I was in the process of creating a User class where one of the methods was get_privileges();.
After hours of slamming my head into the keyboard, I finally discovered that the previous coder who I inherited this particular database spelled the word "privileges" as "privelages" in the MySQL database, and thus also everywhere in the hundreds of files that access these "privelages" it is spelled that way.
Is there a way in Linux (Ubuntu Server) that I can go through every place in the /var/www folder and replace "privelages" with "privileges", so that I don't have to deal with this typo and code around it?
A variation that takes into account subdirectories (untested):
find /var/www -type f -exec sed -i 's/privelages/privileges/g' {} \;
This will find all files (not directories, specified by -type f) under /var/www, and perform a sed command to replace "privelages" with "privileges" on each file it finds.

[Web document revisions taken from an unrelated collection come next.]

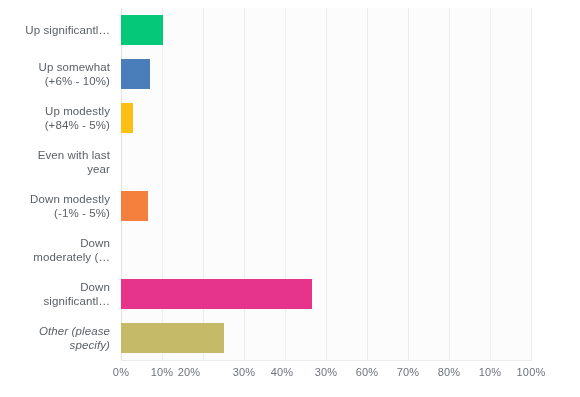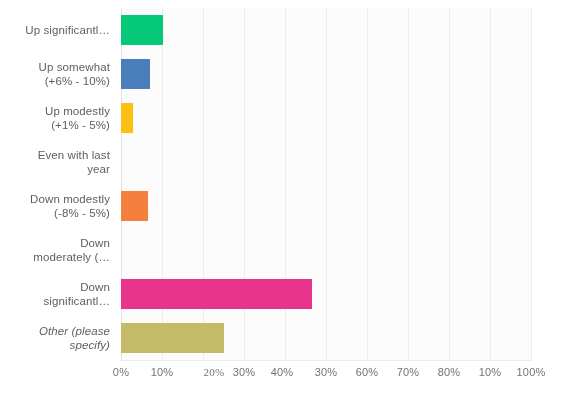--- a/index.html
+++ b/index.html
@@ -141,7 +141,7 @@
       </div>
       <div class="row" style="top: 88px; height: 44px;">
         <div class="cat-label">Up modestly
-(+1% - 5%)</div>
+(+84% - 5%)</div>
         <div class="bar" title="Up modestly (+1% - 5%): 3%" style="width: 12.3px; height: 30px; top: 7px; background: rgb(252, 191, 20);"></div>
       </div>
       <div class="row" style="top: 132px; height: 44px;">

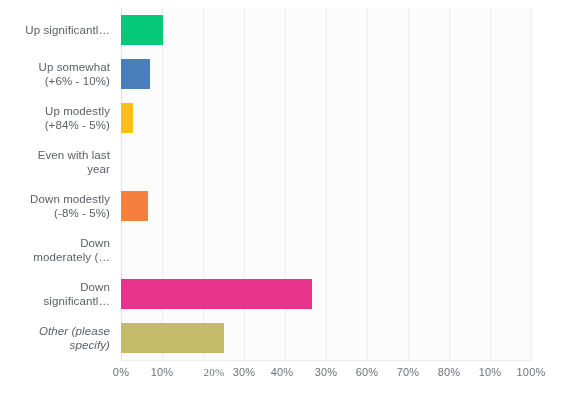--- a/index.html
+++ b/index.html
@@ -150,7 +150,7 @@
       </div>
       <div class="row" style="top: 176px; height: 44px;">
         <div class="cat-label">Down modestly
-(-8% - 5%)</div>
+(-1% - 5%)</div>
         <div class="bar" title="Down modestly (-1% - 5%): 6.5%" style="width: 26.65px; height: 30px; top: 7px; background: rgb(245, 128, 62);"></div>
       </div>
       <div class="row" style="top: 220px; height: 44px;">

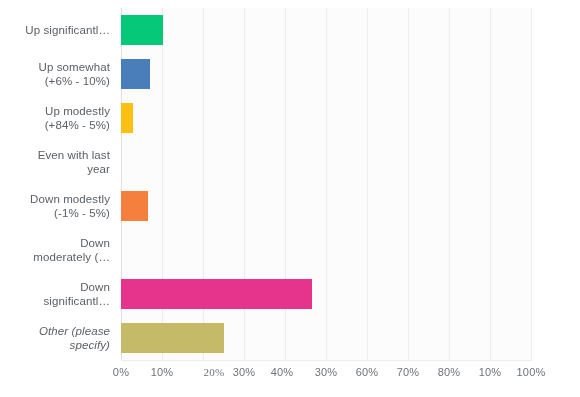--- a/index.html
+++ b/index.html
@@ -172,7 +172,7 @@
   <div class="x-axis">
       <div class="x-tick" style="left: 121px;">0%</div>
       <div class="x-tick" style="left: 162px;">10%</div>
-      <div class="x-tick" style="left: 214px; font-family: Liberation Serif, serif;">20%</div>
+      <div class="x-tick" style="left: 189px;">20%</div>
       <div class="x-tick" style="left: 244px;">30%</div>
       <div class="x-tick" style="left: 282px;">40%</div>
       <div class="x-tick" style="left: 326px;">30%</div>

Check this out: http://www.cyberciti.biz/faq/unix-linux-replace-string-words-in-many-files/
cd /var/www
sed -i 's/privelages/privileges/g' *
I generally use this short script, which will rename a string in all files and all directory names and filenames. To use it, you can copy the text below into a file called replace_string, run sudo chmod u+x replace_string and then move it into your sudo mv replace_string /usr/local/bin folder to be able to execute it in any directory.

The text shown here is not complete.